◆ **Exercise directions**
Restate all of the entries exactly. Any picture in them should be skipped.

◆ **Version comparison data**
________

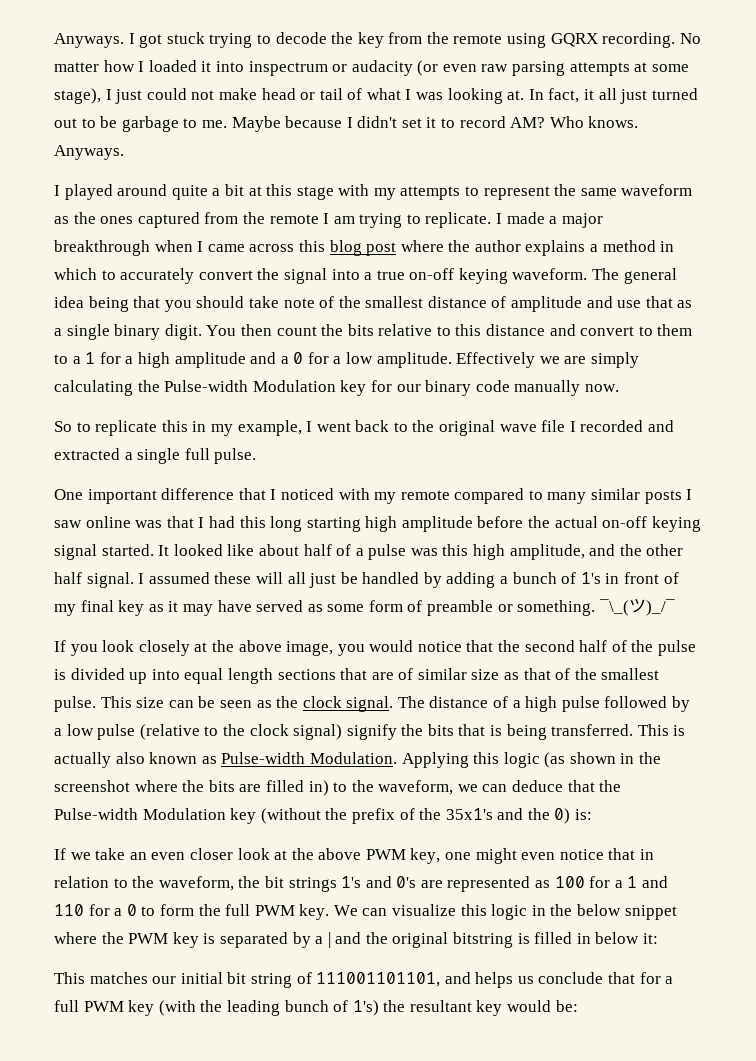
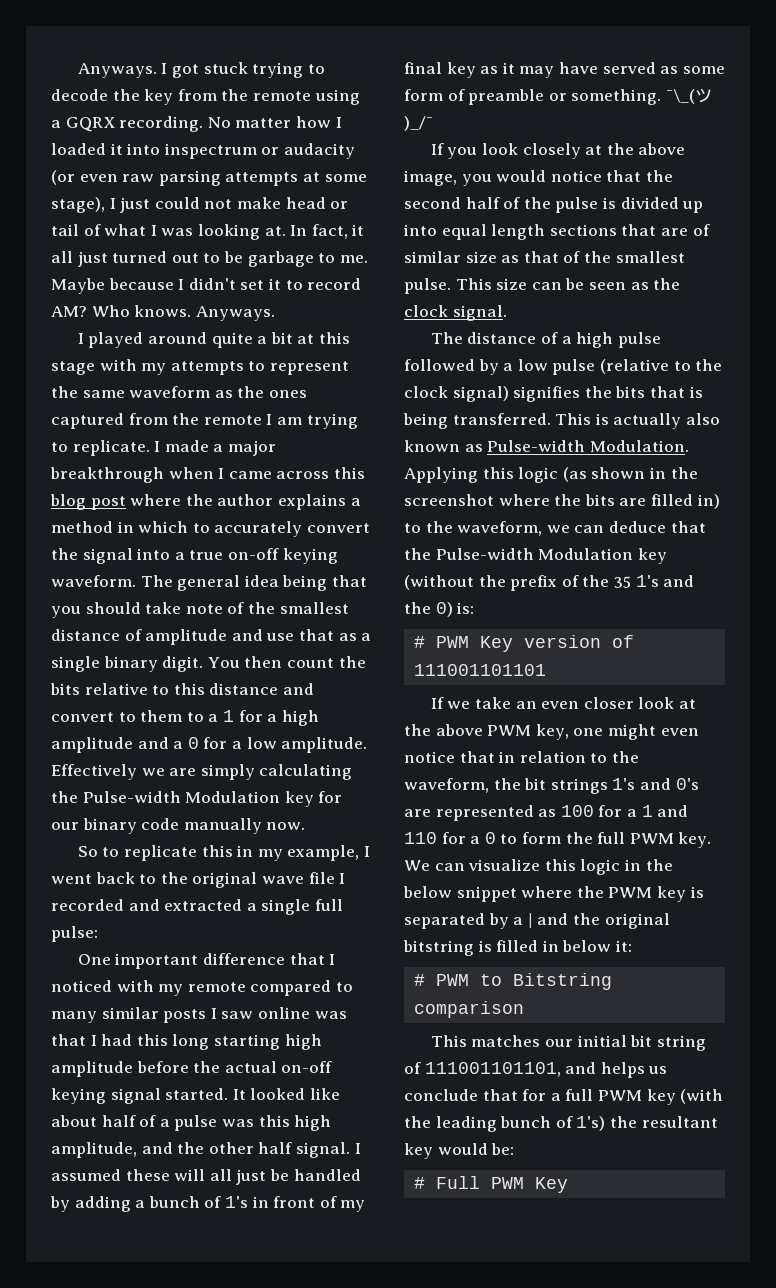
(547, 40) none -> [51,120,61,128] a
[214,448,257,464] pulse. -> [51,926,98,942] pulse:
(394, 704) none -> (507, 313) //
[346,724,397,740] signify -> [513,386,581,402] signifies
[445,808,493,820] 35x1's -> [613,575,659,588] 35 1's
(593, 814) none -> [414,635,635,652] [414,664,547,676] // # PWM Key version of 111001101101
(659, 938) none -> [414,973,613,990] [414,1001,525,1018] // # PWM to Bitstring comparison
(578, 1006) none -> [414,1176,569,1193] // # Full PWM Key

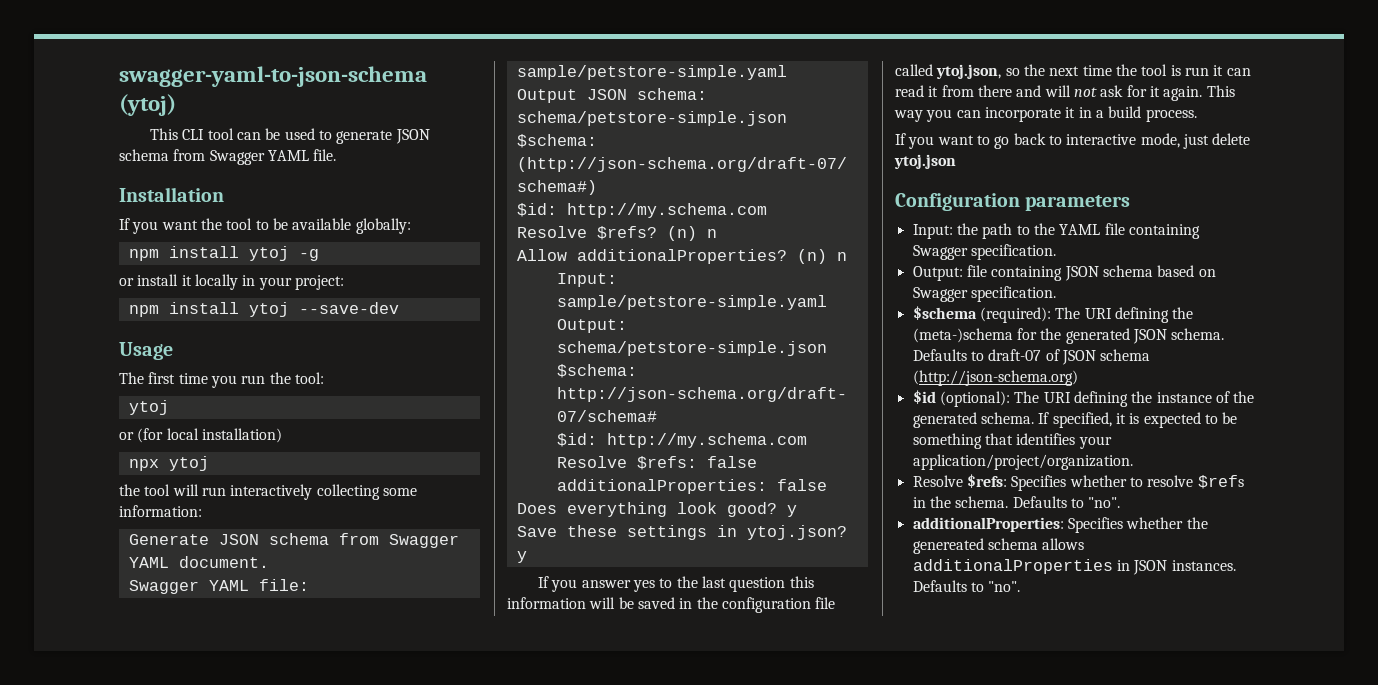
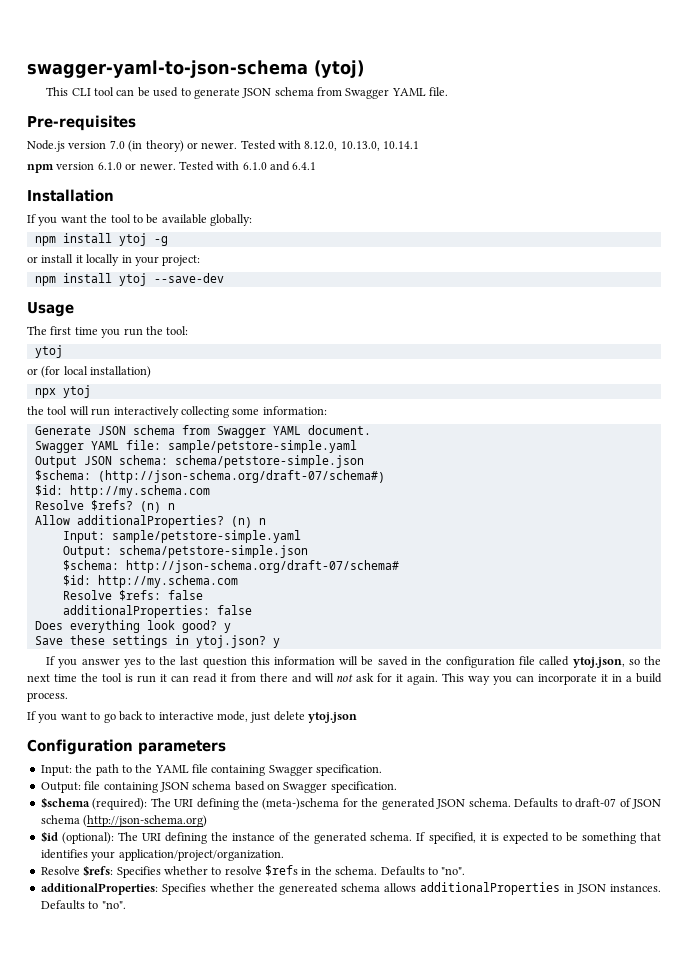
(337, 155) none -> [27,115,136,131] [27,140,420,152] [27,161,317,173] // Pre-requisites // Node.js version 7.0 (in theory) or newer. Tested with 8.12.0, 10.13.0, 10.14.1 // npm version 6.1.0 or newer. Tested with 6.1.0 and 6.4.1

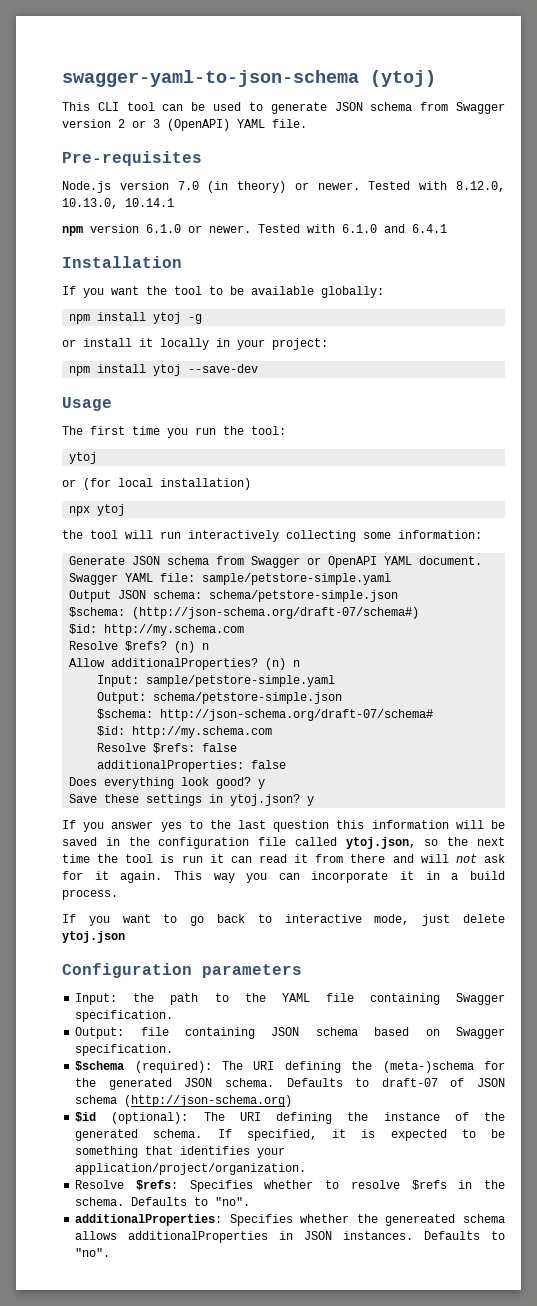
(390, 93) none -> [62,119,230,131] version 2 or 3 (OpenAPI)
(266, 432) none -> [307,556,378,568] or OpenAPI

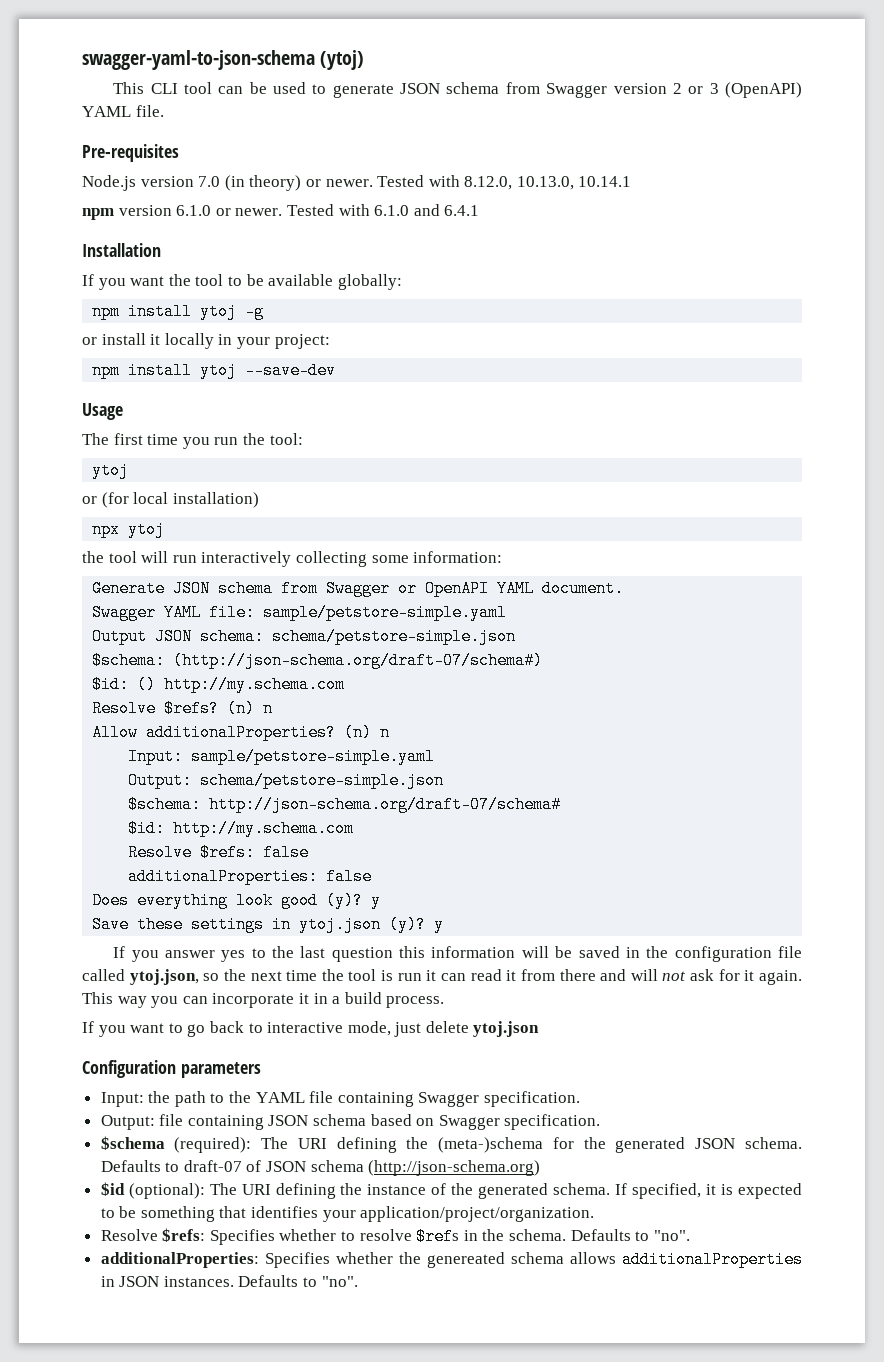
(98, 629) none -> [137,676,157,693] ()
[216,777,252,789] good? -> [281,892,364,909] good (y)?
[230,794,301,806] ytoj.json? -> [299,916,427,933] ytoj.json (y)?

________

◆ **Task result**
(547, 40) none -> [51,120,61,128] a
[214,448,257,464] pulse. -> [51,926,98,942] pulse:
(394, 704) none -> (507, 313) //
[346,724,397,740] signify -> [513,386,581,402] signifies
[445,808,493,820] 35x1's -> [613,575,659,588] 35 1's
(593, 814) none -> [414,635,635,652] [414,664,547,676] // # PWM Key version of 111001101101
(659, 938) none -> [414,973,613,990] [414,1001,525,1018] // # PWM to Bitstring comparison
(578, 1006) none -> [414,1176,569,1193] // # Full PWM Key

(337, 155) none -> [27,115,136,131] [27,140,420,152] [27,161,317,173] // Pre-requisites // Node.js version 7.0 (in theory) or newer. Tested with 8.12.0, 10.13.0, 10.14.1 // npm version 6.1.0 or newer. Tested with 6.1.0 and 6.4.1

(390, 93) none -> [62,119,230,131] version 2 or 3 (OpenAPI)
(266, 432) none -> [307,556,378,568] or OpenAPI

(98, 629) none -> [137,676,157,693] ()
[216,777,252,789] good? -> [281,892,364,909] good (y)?
[230,794,301,806] ytoj.json? -> [299,916,427,933] ytoj.json (y)?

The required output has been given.